Human stem cells could also be used to test new drugs. For example, new medications could be tested for safety on differentiated cells generated from human pluripotent cell lines. Other kinds of cell lines are already used in this way. Cancer cell lines, for example, are used to screen potential anti-tumor drugs. But, the availability of pluripotent stem cells would allow drug testing in a wider range of cell types. However, to screen drugs effectively, the conditions must be identical when comparing different drugs. Therefore, scientists will have to be able to precisely control the differentiation of stem cells into the specific cell type on which drugs will be tested. Current knowledge of the signals controlling differentiation fall well short of being able to mimic these conditions precisely to consistently have identical differentiated cells for each drug being tested.

Possibly the most important potential application of human stem cells is the generation of cells and tissues that could be used for cell based therapies. Today, donated organs and tissues are often used to replace ailing or destroyed tissue, but the need for transplantable tissues and organs far outweighs the available supply. Stem cells, directed to differentiate into specific cell types, offer the possibility of a renewable source of replacement cells and tissues to treat diseases including Parkinson’s and Alzheimer’s diseases, spinal cord injury, stroke, burns, heart disease, diabetes, osteoarthritis, and rheumatoid arthritis.

For example, it may become possible to generate healthy heart muscle cells in the laboratory and then transplant those cells into patients with chronic heart disease. Preliminary research in mice and other animals indicates that bone marrow stem cells, transplanted into a damaged heart, can generate heart muscle cells and successfully repopulate the heart tissue. Other recent studies in cell culture systems indicate that it may be possible to direct the differentiation of embryonic stem cells or adult bone marrow cells into heart muscle cells.

In people who suffer from type I diabetes, the cells of the pancreas that normally produce insulin are destroyed by the patient’s own immune system. New studies indicate that it may be possible to direct the differentiation of human embryonic stem cells in cell culture to form insulin-producing cells that eventually could be used in transplantation therapy for diabetics.

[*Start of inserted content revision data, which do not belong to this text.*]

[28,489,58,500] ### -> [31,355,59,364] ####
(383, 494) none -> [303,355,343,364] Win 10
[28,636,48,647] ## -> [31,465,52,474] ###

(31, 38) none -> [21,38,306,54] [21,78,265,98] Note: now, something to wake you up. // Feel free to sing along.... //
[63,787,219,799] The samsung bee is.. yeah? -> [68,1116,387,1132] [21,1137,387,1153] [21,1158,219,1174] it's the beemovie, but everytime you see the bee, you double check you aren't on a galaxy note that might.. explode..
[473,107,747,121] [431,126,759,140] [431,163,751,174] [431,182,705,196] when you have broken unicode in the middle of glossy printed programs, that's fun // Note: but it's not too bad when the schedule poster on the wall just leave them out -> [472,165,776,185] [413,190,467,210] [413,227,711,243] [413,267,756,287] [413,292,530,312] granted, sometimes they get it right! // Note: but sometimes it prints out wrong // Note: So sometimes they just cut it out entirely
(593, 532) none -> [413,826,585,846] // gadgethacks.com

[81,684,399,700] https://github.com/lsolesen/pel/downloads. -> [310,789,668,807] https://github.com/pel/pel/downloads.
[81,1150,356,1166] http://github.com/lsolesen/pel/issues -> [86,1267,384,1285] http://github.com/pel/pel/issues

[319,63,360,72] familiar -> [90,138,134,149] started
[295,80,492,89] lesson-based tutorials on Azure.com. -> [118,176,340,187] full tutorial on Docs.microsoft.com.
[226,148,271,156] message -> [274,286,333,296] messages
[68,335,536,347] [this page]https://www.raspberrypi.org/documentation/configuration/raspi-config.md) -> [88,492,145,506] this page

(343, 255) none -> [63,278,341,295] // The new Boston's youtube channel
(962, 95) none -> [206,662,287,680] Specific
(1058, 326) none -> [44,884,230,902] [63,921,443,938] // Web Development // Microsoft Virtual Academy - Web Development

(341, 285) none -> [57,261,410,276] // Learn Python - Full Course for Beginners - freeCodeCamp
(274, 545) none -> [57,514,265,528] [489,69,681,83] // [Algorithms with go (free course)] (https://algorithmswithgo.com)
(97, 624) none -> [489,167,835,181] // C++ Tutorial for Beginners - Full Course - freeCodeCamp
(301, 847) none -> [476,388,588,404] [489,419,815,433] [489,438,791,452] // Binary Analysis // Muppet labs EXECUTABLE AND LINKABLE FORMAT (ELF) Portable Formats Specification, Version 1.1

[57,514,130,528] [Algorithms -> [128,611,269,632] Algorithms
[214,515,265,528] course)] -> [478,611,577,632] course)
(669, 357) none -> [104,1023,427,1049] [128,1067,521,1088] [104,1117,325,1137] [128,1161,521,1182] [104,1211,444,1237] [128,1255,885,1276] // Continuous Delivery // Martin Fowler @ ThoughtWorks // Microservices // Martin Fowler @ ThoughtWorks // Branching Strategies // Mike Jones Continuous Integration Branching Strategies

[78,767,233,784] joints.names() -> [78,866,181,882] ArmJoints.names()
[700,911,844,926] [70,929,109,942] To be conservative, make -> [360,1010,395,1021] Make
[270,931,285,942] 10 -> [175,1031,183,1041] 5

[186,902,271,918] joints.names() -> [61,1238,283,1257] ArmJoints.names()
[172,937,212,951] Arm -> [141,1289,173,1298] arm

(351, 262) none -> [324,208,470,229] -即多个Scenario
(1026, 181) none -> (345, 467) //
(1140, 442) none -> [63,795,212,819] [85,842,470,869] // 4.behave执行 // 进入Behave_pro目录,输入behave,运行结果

To realize the promise of novel cell-based therapies for such pervasive and debilitating diseases, scientists must be able to easily and reproducibly manipulate stem cells so that they possess the necessary characteristics for successful differentiation, transplantation and engraftment. The following is a list of steps in successful cell-based treatments that scientists will have to learn to precisely control to bring such treatments to the clinic. To be useful for transplant purposes, stem cells must be reproducibly made to:

• Proliferate extensively and generate sufficient quantities of tissue.
• Differentiate into the desired cell type(s).
• Survive in the recipient after transplant.
• Integrate into the surrounding tissue after transplant.
• Function appropriately for the duration of the recipient’s life.
• Avoid harming the recipient in any way.

Also, to avoid the problem of immune rejection, scientists are experimenting with different research strategies to generate tissues that will not be rejected.

To summarize, the promise of stem cell therapies is an exciting one, but significant technical hurdles remain that will only be overcome through years of intensive research.